Understanding the operator "less" or "greater" in assigning value with C++

681 Views Asked by At

I used greater than and less than signs and it gives ouput! How it is working ?

int x = 2;
x >= 3;
cout << x;  // output is 2

And also the output is different like this

int x = 2;
x = x > 3;
cout << x;   // output is zero !! HOW ??
2

There are 2 best solutions below

0
On

The expression

x >= 3

is a pure comparison. It tests, whether the value of variable x is greater than, or equals 3. The result is 0 or 1 – for x equal 2 it is zero, false.

Terminating the expression with a semicolon creates a statement. That statement performs a comparison and ...nothing else. The result of comparison is discarded, and the variable x remains unchanged. Hence the observed resulting value 2.


In x = x > 3; the subexpression x > 3 is a comparison.
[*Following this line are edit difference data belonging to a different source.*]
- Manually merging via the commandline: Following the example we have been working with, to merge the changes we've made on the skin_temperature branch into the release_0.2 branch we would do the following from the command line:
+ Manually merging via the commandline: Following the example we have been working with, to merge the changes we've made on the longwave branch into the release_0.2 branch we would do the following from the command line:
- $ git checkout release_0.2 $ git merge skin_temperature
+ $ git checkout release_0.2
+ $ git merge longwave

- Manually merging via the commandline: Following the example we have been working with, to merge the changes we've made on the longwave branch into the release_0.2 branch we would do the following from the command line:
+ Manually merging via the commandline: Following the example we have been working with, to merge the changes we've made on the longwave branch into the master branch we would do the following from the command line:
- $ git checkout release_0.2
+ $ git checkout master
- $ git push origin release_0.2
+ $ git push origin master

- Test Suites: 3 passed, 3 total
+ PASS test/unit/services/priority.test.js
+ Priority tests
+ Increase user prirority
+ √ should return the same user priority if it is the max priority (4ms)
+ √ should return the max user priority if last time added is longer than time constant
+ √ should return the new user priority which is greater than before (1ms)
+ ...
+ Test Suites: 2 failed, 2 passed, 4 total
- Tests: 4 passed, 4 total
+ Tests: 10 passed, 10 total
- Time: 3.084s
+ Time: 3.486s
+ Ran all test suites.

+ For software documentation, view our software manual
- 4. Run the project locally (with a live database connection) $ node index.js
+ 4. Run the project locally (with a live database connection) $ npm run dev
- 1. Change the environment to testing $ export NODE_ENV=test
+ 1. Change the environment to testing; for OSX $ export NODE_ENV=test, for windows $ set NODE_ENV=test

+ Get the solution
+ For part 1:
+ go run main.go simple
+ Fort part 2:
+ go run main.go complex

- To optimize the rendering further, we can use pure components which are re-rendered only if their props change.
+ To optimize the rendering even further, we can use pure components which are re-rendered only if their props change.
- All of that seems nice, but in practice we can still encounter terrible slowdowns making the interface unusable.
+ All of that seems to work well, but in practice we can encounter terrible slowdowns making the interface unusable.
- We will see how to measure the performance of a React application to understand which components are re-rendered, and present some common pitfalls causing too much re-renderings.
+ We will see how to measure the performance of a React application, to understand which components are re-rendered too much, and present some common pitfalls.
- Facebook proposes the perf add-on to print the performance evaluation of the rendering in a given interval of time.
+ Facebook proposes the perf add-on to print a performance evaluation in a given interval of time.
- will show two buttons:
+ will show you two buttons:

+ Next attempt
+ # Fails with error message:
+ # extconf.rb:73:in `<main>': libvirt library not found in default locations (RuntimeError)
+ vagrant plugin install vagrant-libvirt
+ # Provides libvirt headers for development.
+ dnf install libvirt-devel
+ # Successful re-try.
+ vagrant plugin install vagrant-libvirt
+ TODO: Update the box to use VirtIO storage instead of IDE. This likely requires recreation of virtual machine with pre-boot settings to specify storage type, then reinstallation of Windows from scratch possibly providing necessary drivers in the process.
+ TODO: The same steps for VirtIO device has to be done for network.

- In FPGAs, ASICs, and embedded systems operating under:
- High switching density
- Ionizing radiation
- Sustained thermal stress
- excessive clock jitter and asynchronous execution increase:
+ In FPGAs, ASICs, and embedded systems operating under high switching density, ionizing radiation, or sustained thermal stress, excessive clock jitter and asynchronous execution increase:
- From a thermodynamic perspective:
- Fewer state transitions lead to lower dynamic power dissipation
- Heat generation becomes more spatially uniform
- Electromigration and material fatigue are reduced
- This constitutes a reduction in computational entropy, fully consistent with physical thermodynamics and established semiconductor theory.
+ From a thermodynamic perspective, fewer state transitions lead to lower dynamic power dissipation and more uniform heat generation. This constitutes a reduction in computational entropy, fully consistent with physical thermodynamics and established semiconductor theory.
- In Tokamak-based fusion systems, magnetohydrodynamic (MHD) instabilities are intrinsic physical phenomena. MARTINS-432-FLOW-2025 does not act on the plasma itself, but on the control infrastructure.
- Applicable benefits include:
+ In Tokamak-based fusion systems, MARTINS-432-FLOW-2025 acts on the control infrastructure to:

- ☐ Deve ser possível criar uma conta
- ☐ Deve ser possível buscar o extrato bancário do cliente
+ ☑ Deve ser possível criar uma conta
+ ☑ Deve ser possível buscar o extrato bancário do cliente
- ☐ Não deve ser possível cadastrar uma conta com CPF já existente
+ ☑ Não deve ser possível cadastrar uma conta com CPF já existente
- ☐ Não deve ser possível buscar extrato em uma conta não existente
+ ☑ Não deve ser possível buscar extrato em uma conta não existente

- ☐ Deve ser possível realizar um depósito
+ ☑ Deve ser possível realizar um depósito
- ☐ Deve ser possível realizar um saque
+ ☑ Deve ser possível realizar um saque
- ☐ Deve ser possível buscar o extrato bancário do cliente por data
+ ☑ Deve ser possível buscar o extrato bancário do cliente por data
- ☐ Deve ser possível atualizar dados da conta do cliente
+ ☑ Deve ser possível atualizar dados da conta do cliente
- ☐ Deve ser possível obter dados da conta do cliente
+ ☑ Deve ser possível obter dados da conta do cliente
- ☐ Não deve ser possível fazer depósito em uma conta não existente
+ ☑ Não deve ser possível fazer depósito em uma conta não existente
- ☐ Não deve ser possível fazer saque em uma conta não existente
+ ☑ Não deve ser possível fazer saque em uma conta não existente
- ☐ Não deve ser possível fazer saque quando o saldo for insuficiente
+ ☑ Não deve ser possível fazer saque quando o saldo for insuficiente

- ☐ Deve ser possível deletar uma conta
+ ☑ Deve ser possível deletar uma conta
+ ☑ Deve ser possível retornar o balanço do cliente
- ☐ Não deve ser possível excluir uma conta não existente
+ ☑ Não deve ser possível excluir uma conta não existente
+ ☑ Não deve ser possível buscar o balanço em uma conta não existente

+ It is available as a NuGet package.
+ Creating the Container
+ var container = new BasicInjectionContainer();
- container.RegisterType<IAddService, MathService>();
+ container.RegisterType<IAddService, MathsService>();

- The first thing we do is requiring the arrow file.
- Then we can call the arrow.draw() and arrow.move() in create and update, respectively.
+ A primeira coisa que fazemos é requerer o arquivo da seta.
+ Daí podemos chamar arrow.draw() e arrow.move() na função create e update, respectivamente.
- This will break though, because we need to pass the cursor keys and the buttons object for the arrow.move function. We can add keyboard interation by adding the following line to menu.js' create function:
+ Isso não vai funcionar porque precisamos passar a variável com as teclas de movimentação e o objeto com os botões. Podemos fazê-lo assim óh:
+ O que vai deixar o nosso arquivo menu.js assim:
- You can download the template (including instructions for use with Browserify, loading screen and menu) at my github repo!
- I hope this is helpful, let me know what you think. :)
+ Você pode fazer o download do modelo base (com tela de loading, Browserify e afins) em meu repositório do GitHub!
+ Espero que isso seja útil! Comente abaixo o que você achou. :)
Its result is 1 if the comparison succeedes, 0 otherwise.

Since you initialized x to 2, the result of the comparison is false, i.e. zero.

As a result

x = x > 3;

equivalent to

x = (x > 3);

resolves to

x = 0;

hence the output you observed.

0
On

If you use

int x = 2;
x >= 3;
cout << x;  

the output is 2 because the result of the x >= 3 operation is discarded (not used) and x remains by the same value as it were initialized. x was not assigned by any value after its initialization.


If you use

int x = 2;
x = x > 3;
cout << x;   `

x is checked whether it is greater than 3 or not with x > 3. If it is, the value of the expression x > 3 turns 1, if not it turns 0. Comparison operations are boolean expressions.

This boolean value is assigned back to x after the evaluation of x > 3.

Since x is not greater than 3, the expression x > 3 gains the value 0 and this value is assigned back to x and finally what is printed.